§ **TASK REQUIREMENTS**
An exact repetition of the data is required; no picture should appear in it.

Saved data entries
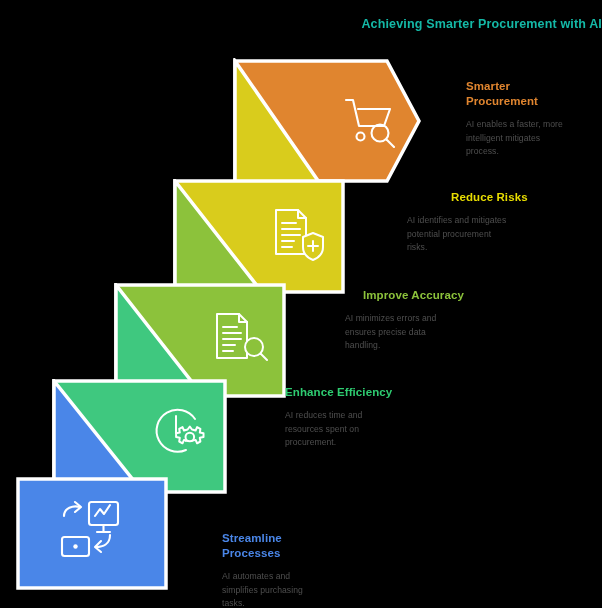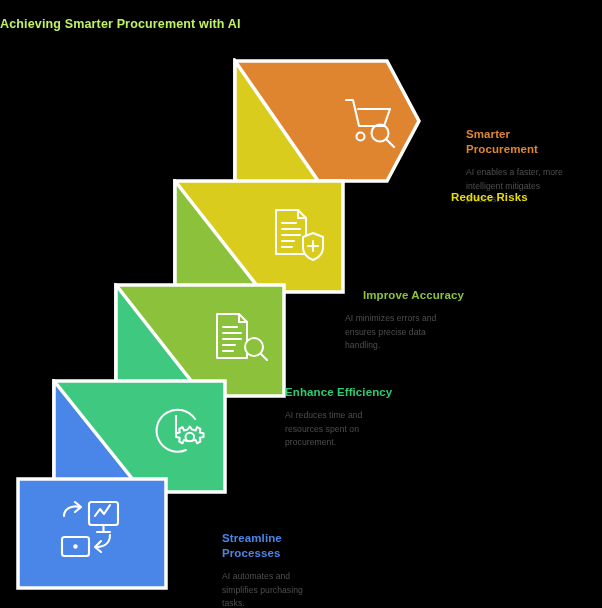"Achieving Smarter Procurement with AI" #page-title { color: #bef264 -> #14b8a6; text-align: left -> right }
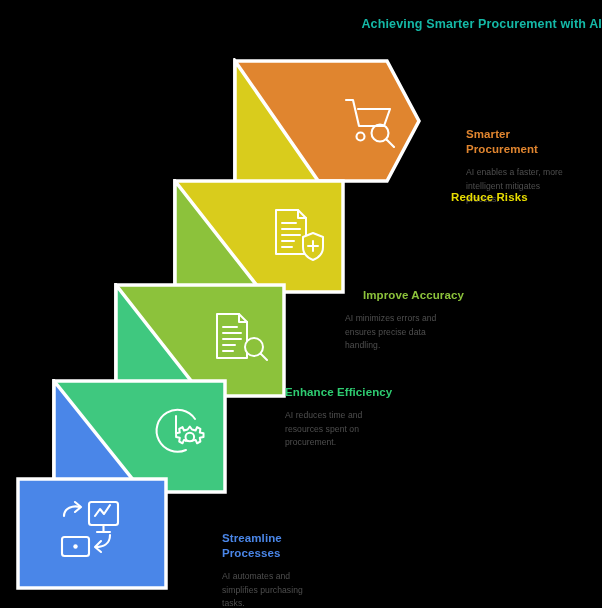"Smarter" div.step-heading { margin-top: 48px -> none }
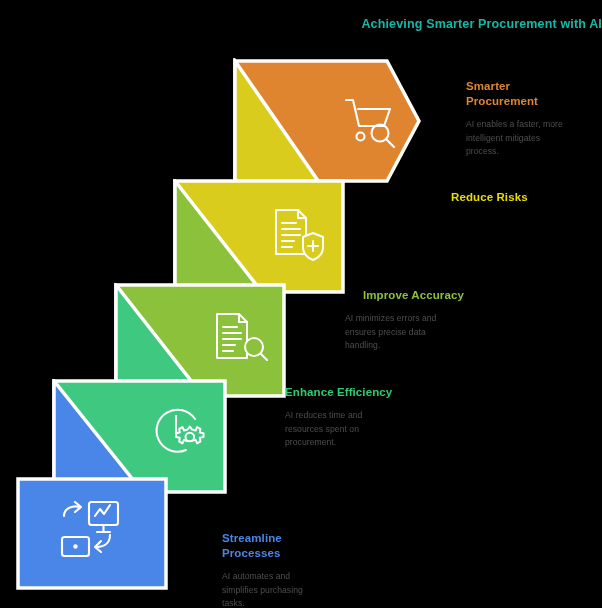"AI identifies and mitigates" div.step-desc { html: none -> <div>AI identifies and mitigates potential procurement risks.</div> }
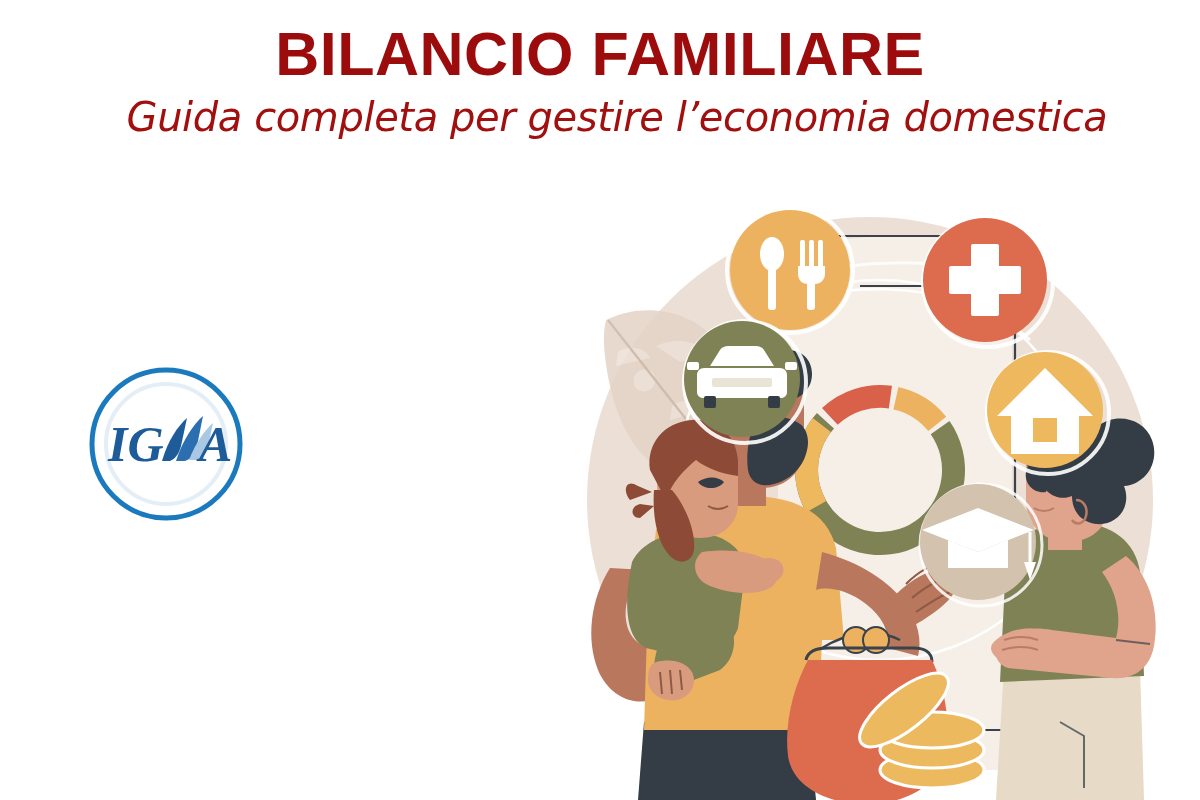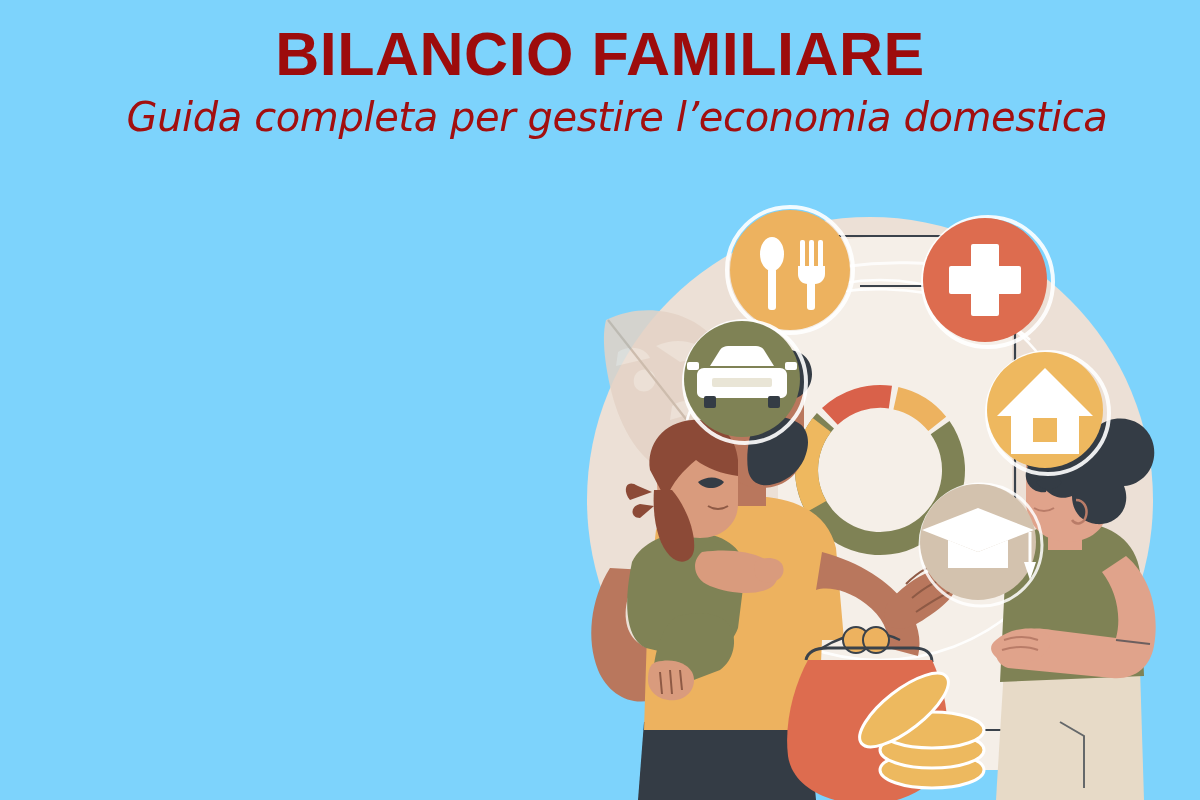"BILANCIO FAMILIARE" #cover { background: #7dd3fc -> #ffffff }
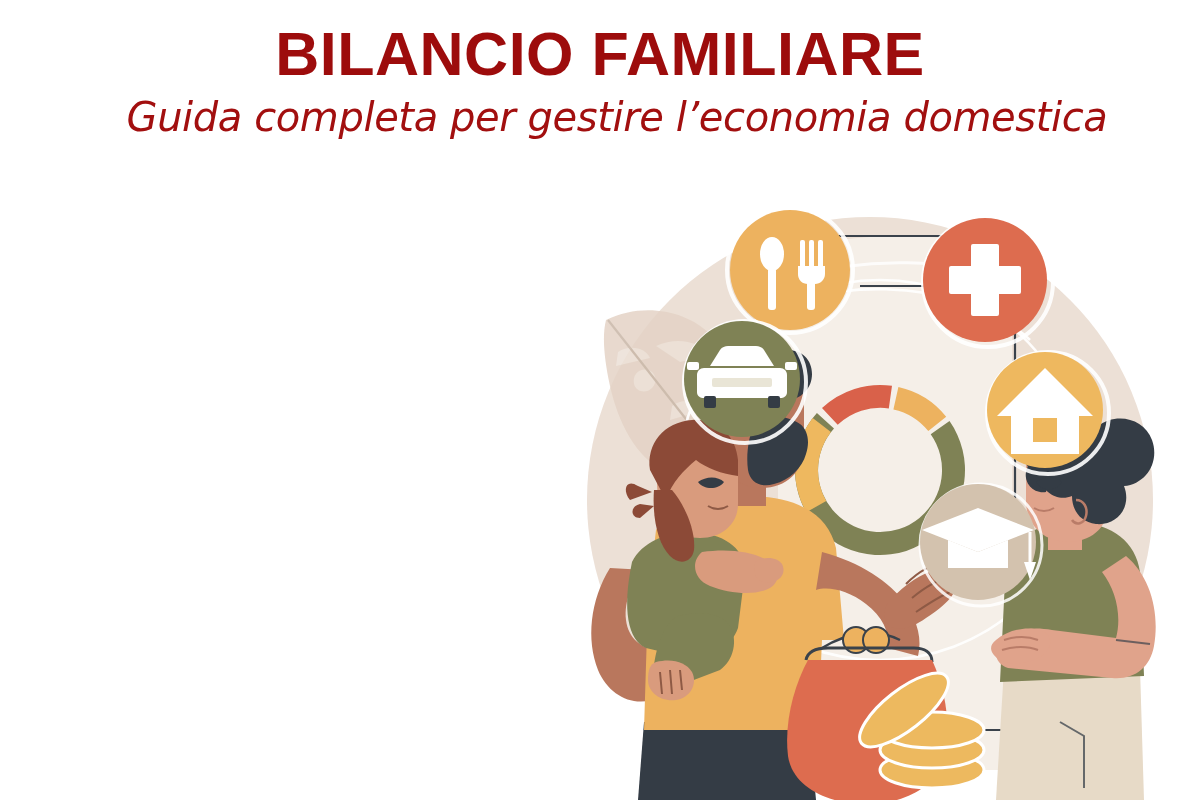"IG" div { html: none -> <div> <svg> <circle></circle> <circle></circle> <text>IG</text> <g> <path></path> <path></path> <path></path> </g> <text>A</text> </svg> </div> }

§ **SOLUTION**
"Achieving Smarter Procurement with AI" #page-title { color: #bef264 -> #14b8a6; text-align: left -> right }
"Smarter" div.step-heading { margin-top: 48px -> none }
"AI identifies and mitigates" div.step-desc { html: none -> <div>AI identifies and mitigates potential procurement risks.</div> }
"BILANCIO FAMILIARE" #cover { background: #7dd3fc -> #ffffff }
"IG" div { html: none -> <div> <svg> <circle></circle> <circle></circle> <text>IG</text> <g> <path></path> <path></path> <path></path> </g> <text>A</text> </svg> </div> }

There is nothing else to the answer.